> WHAT YOU HAVE TO DO
Each entry below needs to be transcribed verbatim; the images should not appear.

[RECORDS TO USE]

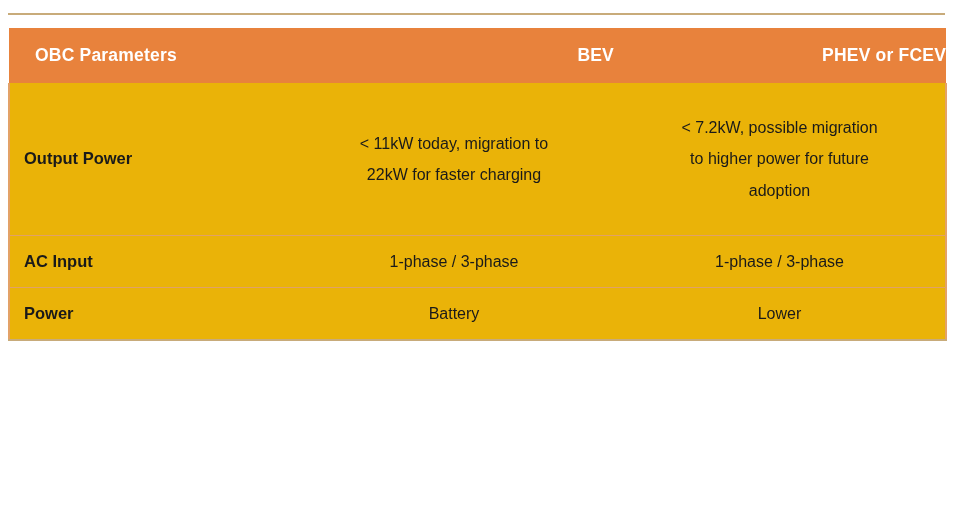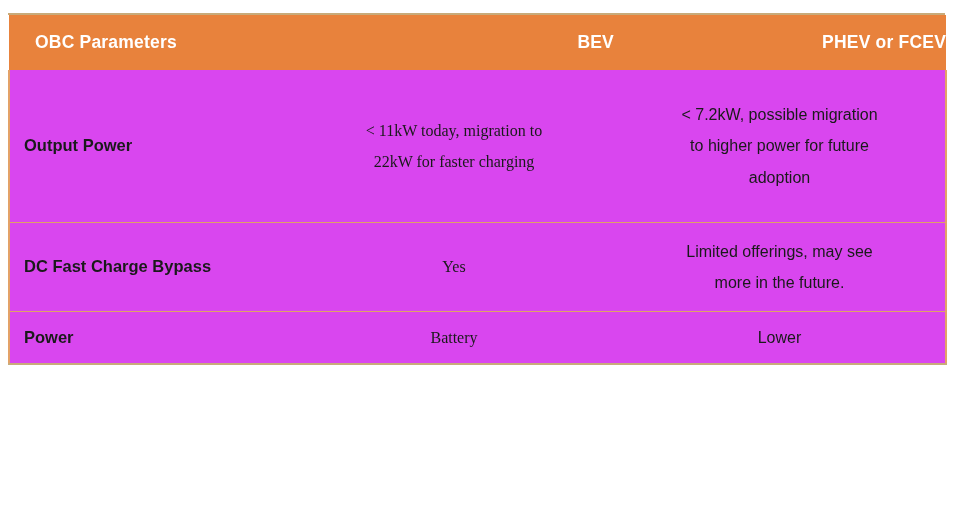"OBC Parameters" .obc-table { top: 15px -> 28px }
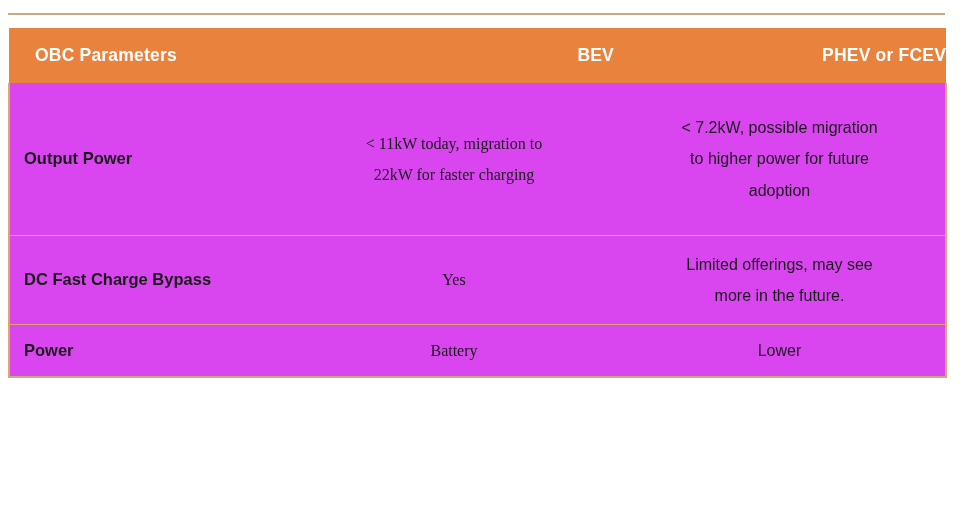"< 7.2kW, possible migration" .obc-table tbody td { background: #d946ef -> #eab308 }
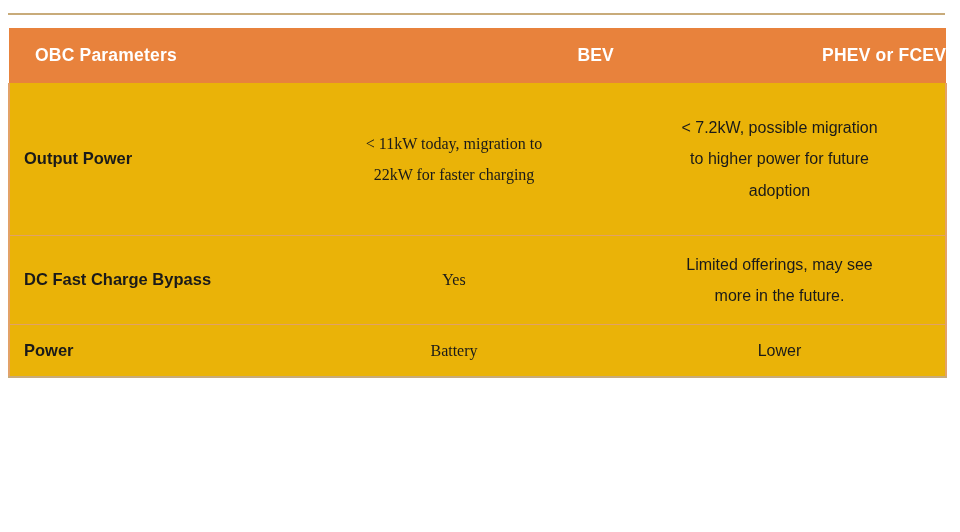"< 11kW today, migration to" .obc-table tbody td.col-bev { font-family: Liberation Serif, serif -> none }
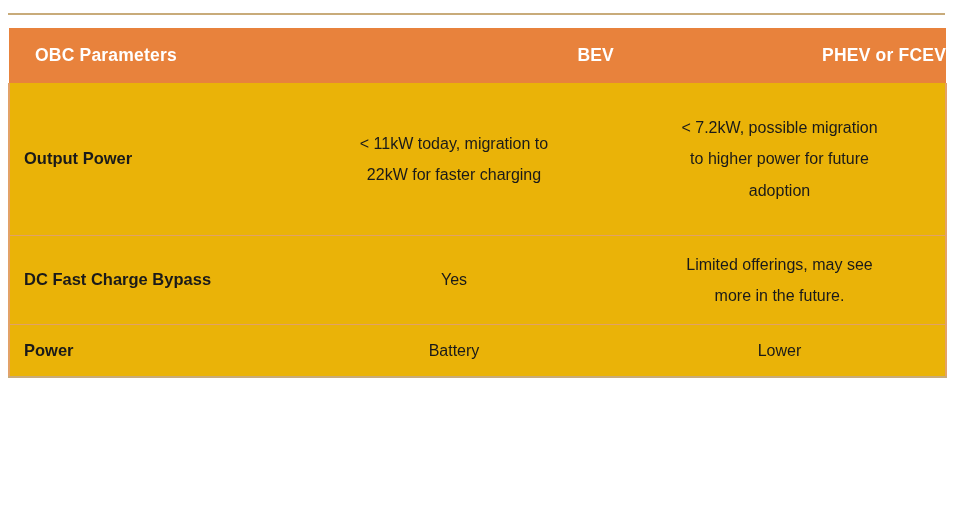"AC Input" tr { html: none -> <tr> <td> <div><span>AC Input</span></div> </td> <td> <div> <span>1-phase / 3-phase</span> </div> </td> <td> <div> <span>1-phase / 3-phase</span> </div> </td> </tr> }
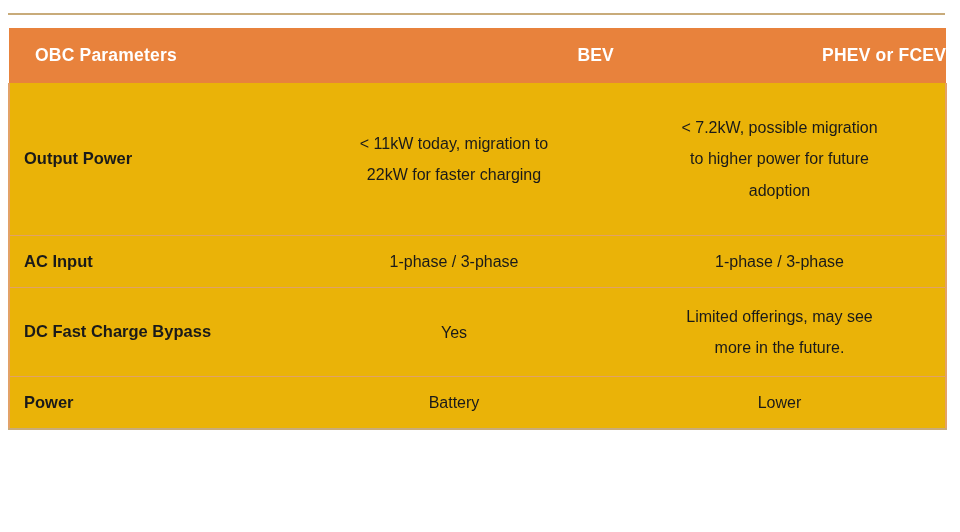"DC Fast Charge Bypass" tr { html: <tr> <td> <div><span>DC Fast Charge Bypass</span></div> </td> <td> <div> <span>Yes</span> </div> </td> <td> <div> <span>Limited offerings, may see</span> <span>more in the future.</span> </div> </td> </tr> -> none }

[/RECORDS TO USE]

> OUTPUT OF THE TASK
"OBC Parameters" .obc-table { top: 15px -> 28px }
"< 7.2kW, possible migration" .obc-table tbody td { background: #d946ef -> #eab308 }
"< 11kW today, migration to" .obc-table tbody td.col-bev { font-family: Liberation Serif, serif -> none }
"AC Input" tr { html: none -> <tr> <td> <div><span>AC Input</span></div> </td> <td> <div> <span>1-phase / 3-phase</span> </div> </td> <td> <div> <span>1-phase / 3-phase</span> </div> </td> </tr> }
"DC Fast Charge Bypass" tr { html: <tr> <td> <div><span>DC Fast Charge Bypass</span></div> </td> <td> <div> <span>Yes</span> </div> </td> <td> <div> <span>Limited offerings, may see</span> <span>more in the future.</span> </div> </td> </tr> -> none }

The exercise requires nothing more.